Trained initially as an MD (Montréal, 1961) and neurologist (Montréal, 1961-1966), Dr. Descarries began his research career during a fellowship at the Massachusetts General Hospital of Harvard University in Boston (1963-1966). During this period, he worked with neurologist Otto Appenzeller on peripheral nervous system dysfunctions associated with cerebrovascular disease. He then pursued his training in neuroanatomy with the renowned anatomist Bernard Droz at the Centre d’Études Nucléaire of Saclay, in France (1967-1969), with whom he contributed to the popularization of the use of autoradiography in combination with electron microscopy to examine the anatomical bases of chemically-defined neurotransmission in the brain.
Laurent Descarries was recruited to the Faculty of Medicine of the Université de Montréal in 1969 where he subsequently remained for his entire career. Funded by a long series of grants obtained from the Medical Research Council of Canada and subsequently from the Canadian Institutes of Health Research, his group published a number of landmark papers on the ultrastructural characterization of noradrenergic, dopaminergic, serotoninergic and cholinergic axon terminals in the rat and mouse brain, much of which formed the basis of the diffuse transmission theory. This large body of work was published in more than 140 primary research articles and reviews, in addition to many book chapters.

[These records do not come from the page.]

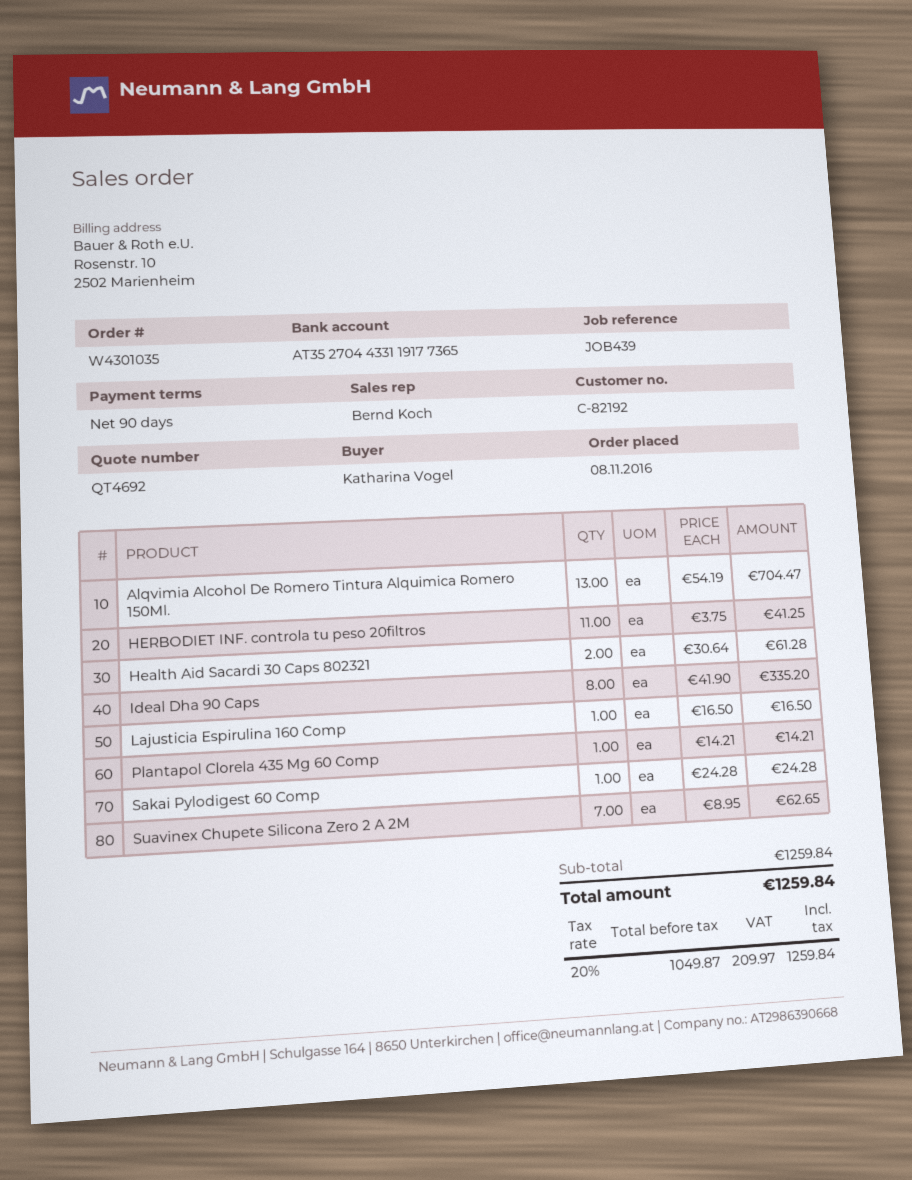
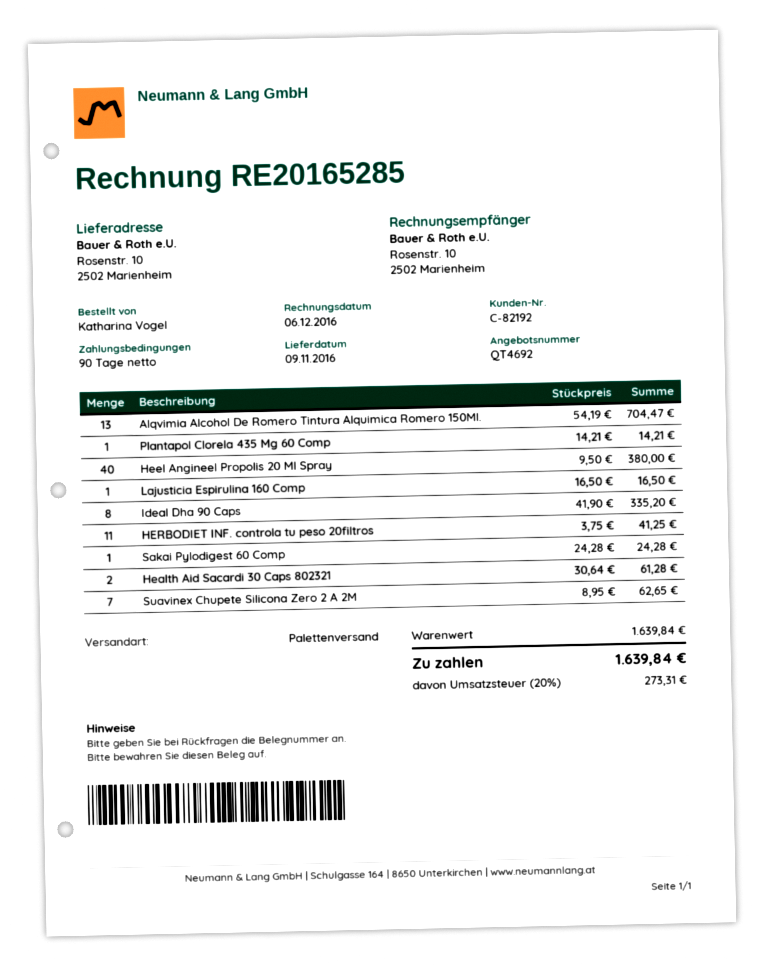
Heel Angineel Propolis 20 Ml Spray: none -> 40 x 9.50 = 380.00
subtotal: 1259.84 -> 1639.84
tax: 20% = 209.97 -> 20% = 273.31
total: 1259.84 -> 1639.84

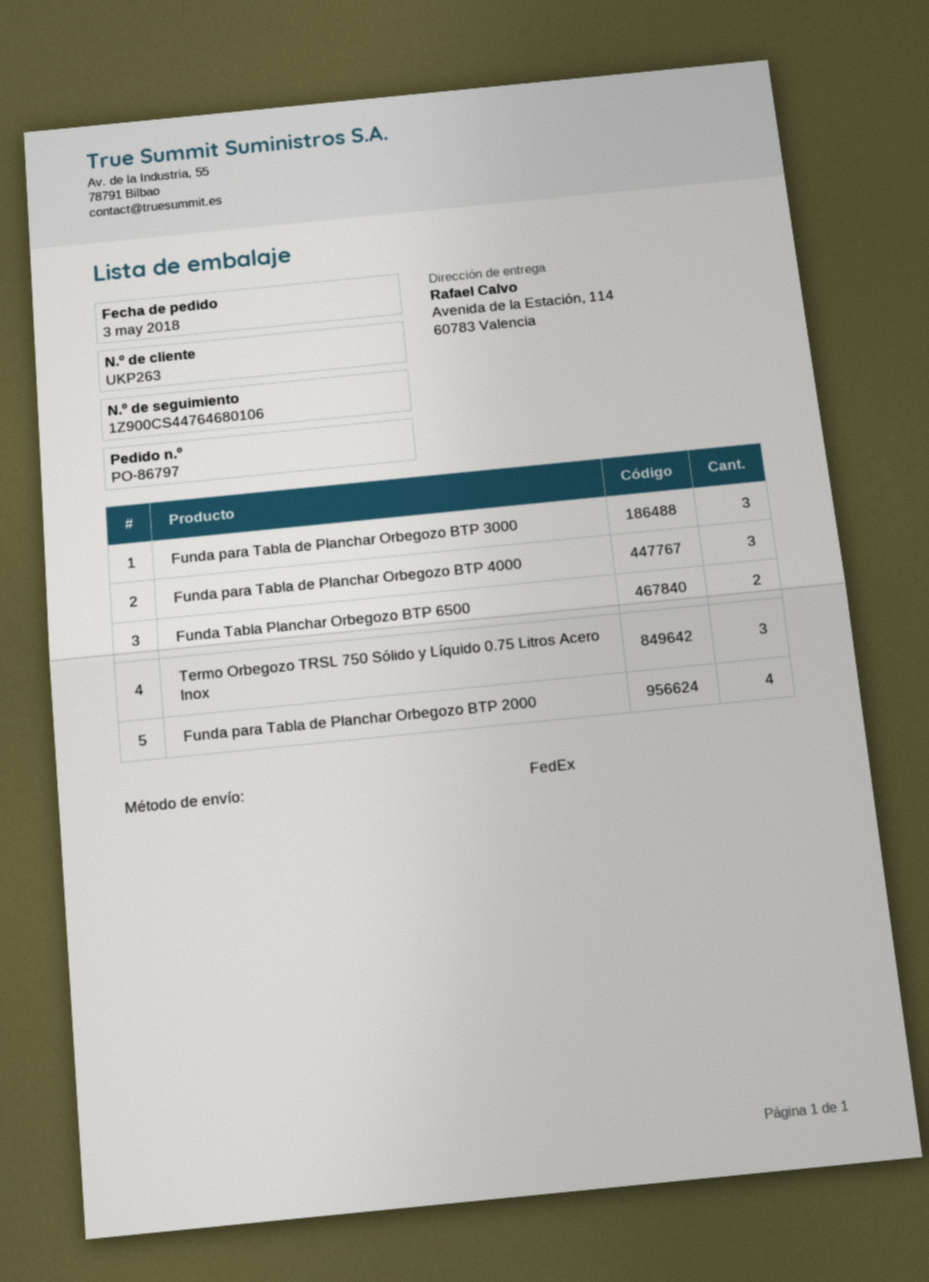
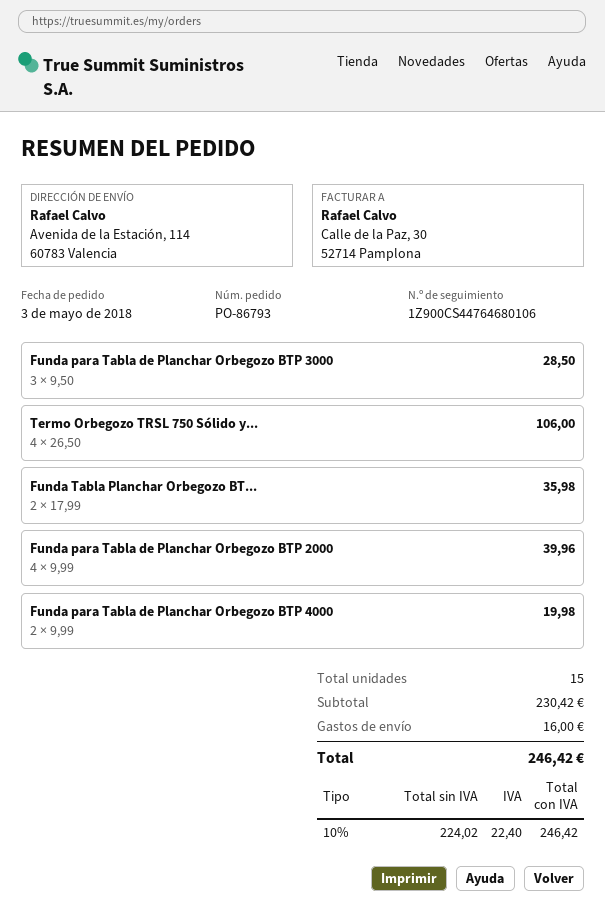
order number: PO-86797 -> PO-86793
Funda para Tabla de Planchar Orbegozo BTP 4000: 3 -> 2
Termo Orbegozo TRSL 750 Sólido y Líquido 0.75 Litros Acero Inox: 3 -> 4

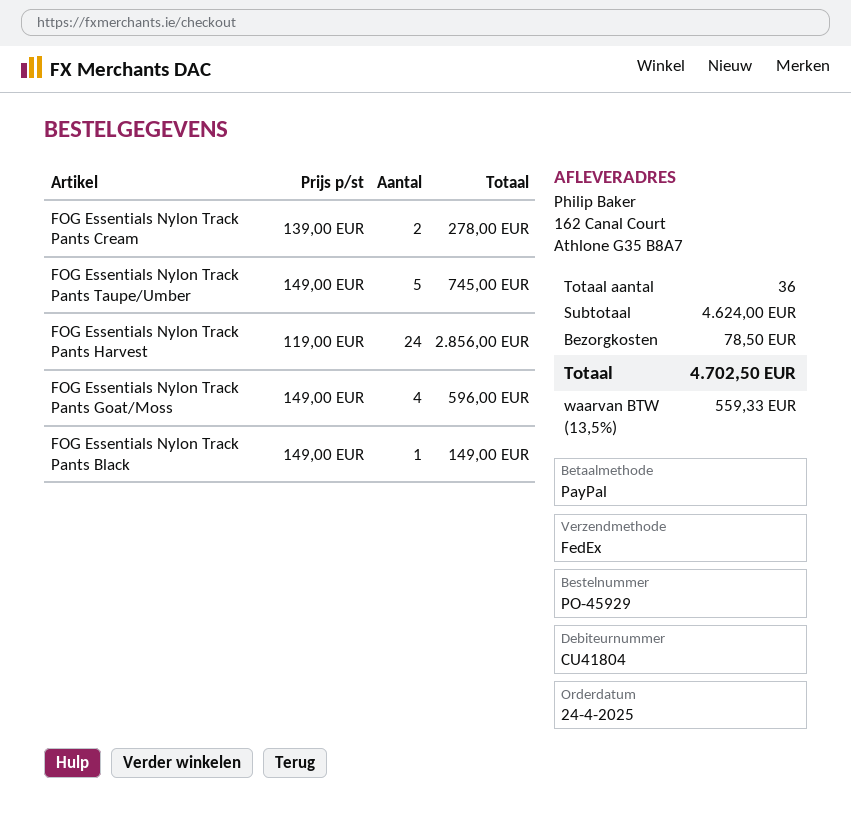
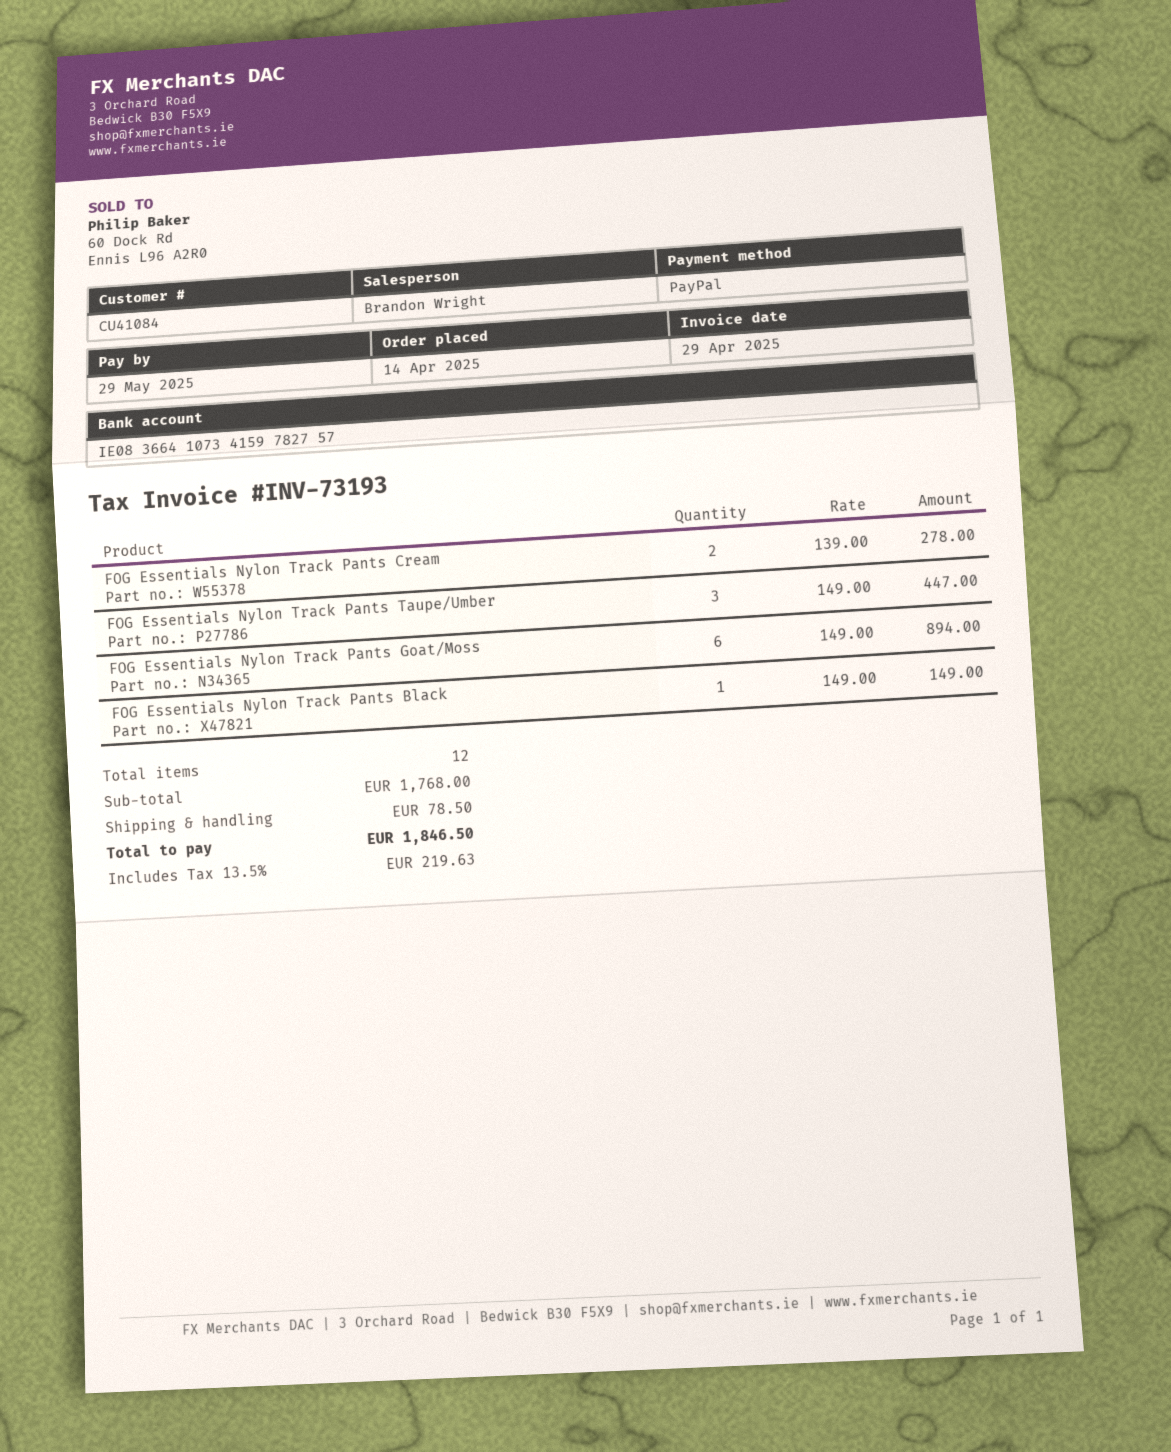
order date: 2025-04-24 -> 2025-04-14
customer number: CU41804 -> CU41084
FOG Essentials Nylon Track Pants Taupe/Umber: 5 x 149.00 = 745.00 -> 3 x 149.00 = 447.00
FOG Essentials Nylon Track Pants Harvest: 24 x 119.00 = 2856.00 -> none
FOG Essentials Nylon Track Pants Goat/Moss: 4 x 149.00 = 596.00 -> 6 x 149.00 = 894.00
total quantity: 36 -> 12
subtotal: 4624.00 -> 1768.00
tax: 13.5% = 559.33 -> 13.5% = 219.63
total: 4702.50 -> 1846.50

Dr. Descarries was a leading figure of the Canadian neuroscience scene throughout his career. He participated in the establishment of the Centre de Recherche en Sciences Neurologiques (CRSN) at the Faculty of Medicine of the Université de Montréal in 1971, to unite neuroscientists from the University’s main campus and affiliated hospitals. He was also one of the founding members of the Groupe de Recherche sur le Système Nerveux Central (GRSNC), a group funded by the Québec government (FRQS) and that currently brings together neuroscientists from the Université de Montréal’s main campus. He served as secretary of the Université de Montréal's Faculty of medicine between 2004 and 2006. He was also the main organizer of a number of GRSNC international neuroscience symposia. The outstanding contributions to research of Dr. Descarries were recognized by the Québec research community which selected him as the laureate of the Léo-Pariseau prize for biomedical research in 2005. He was also recognized as an exceptional mentor: he trained more than 60 graduate students, postdoctoral fellows and visiting scientists many of whom now have their own laboratory or are leading figures of the Canadian research scene, including Alain Beaudet, Philippe Séguéla, Patrick Cossette, Mario Beauregard, Guy Doucet, Jean-Jacques Soghomonian, Jean-Paul Soucy, Naguib Mechawar and Martin Parent.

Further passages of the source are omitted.